Is WordPress 6.7 compatible with classic themes?

Yes. WordPress 6.7 is fully backward compatible with classic PHP-based themes. Classic themes do not gain full site editing features unless converted to block themes, but they continue to work normally.

What is the difference between a block theme and a classic theme in WordPress?

Block themes use HTML templates and theme.json for styling, enabling full site editing. Classic themes use PHP templates and traditional CSS. Block themes offer more flexibility with the site editor; classic themes are more familiar to traditional WordPress developers.

Do I need to update my plugins after upgrading to WordPress 6.7?

You should update all plugins to their latest versions before and after upgrading WordPress.

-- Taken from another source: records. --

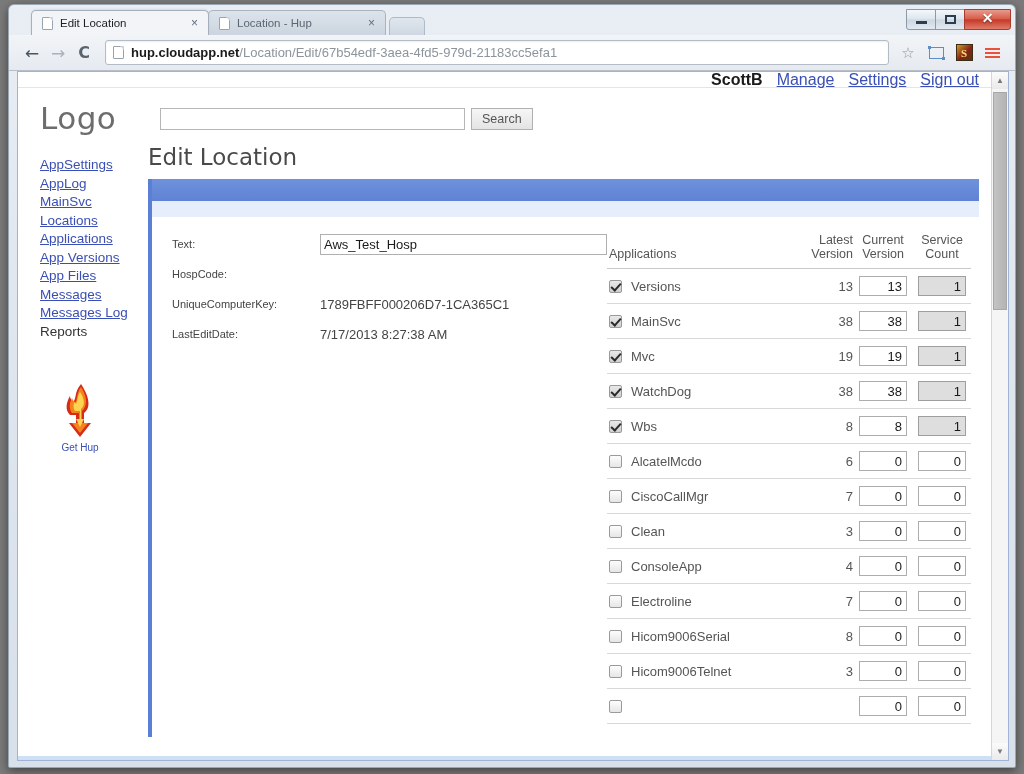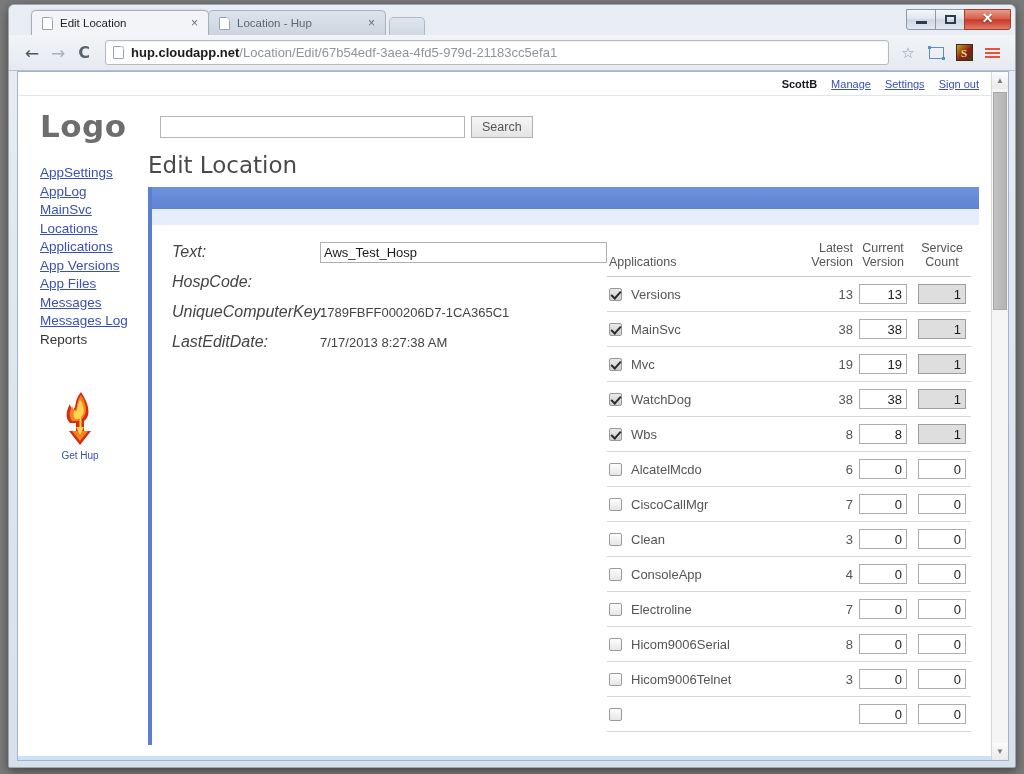"ScottB" .account-bar { font-size: 11px -> 16px; height: 24px -> 16px }
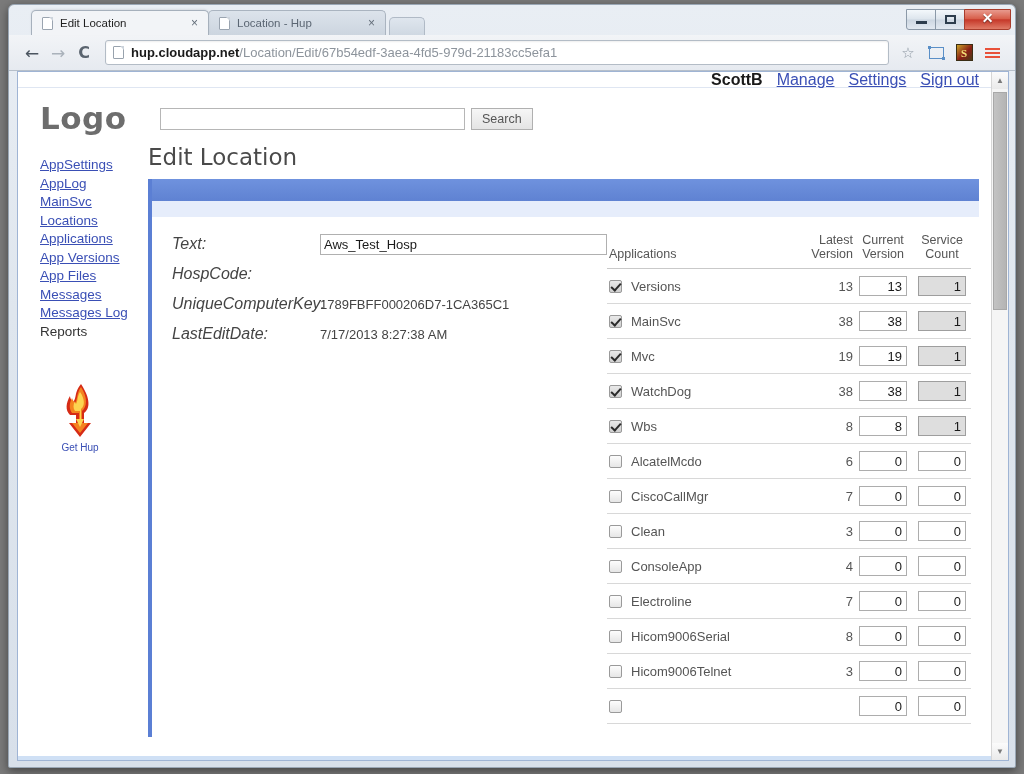"Logo" .logo { font-weight: bold -> normal }
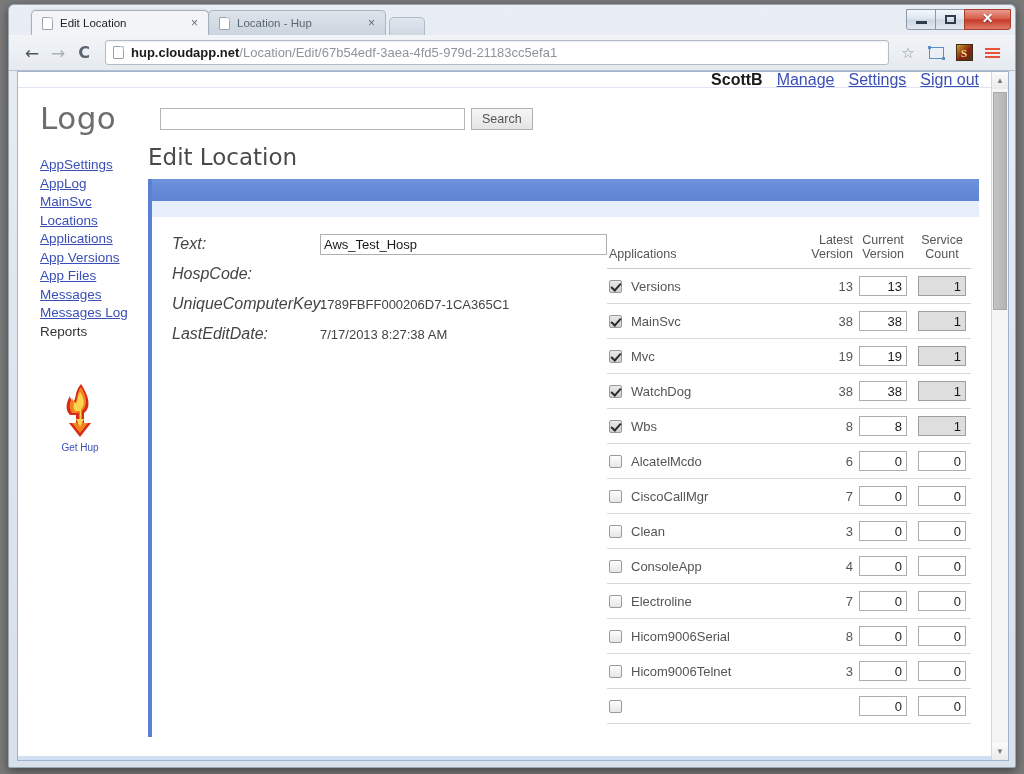"Text:" .form-label { font-size: 16px -> 11px; font-style: italic -> none }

Most established plugin developers release compatibility updates around major WordPress releases.

How do I test WordPress 6.7 before updating my live site?

Create a staging environment that mirrors your production site. Most managed WordPress hosts offer one-click staging. Test all major functionality, forms, e-commerce flows, and page builder layouts before pushing to production.

Is the Gutenberg block editor mandatory in WordPress 6.7?

The Classic Editor plugin still works in 6.7, but it is a temporary solution. WordPress is committed to the block editor as the future of content editing. Planning a migration now avoids a more disruptive forced transition later.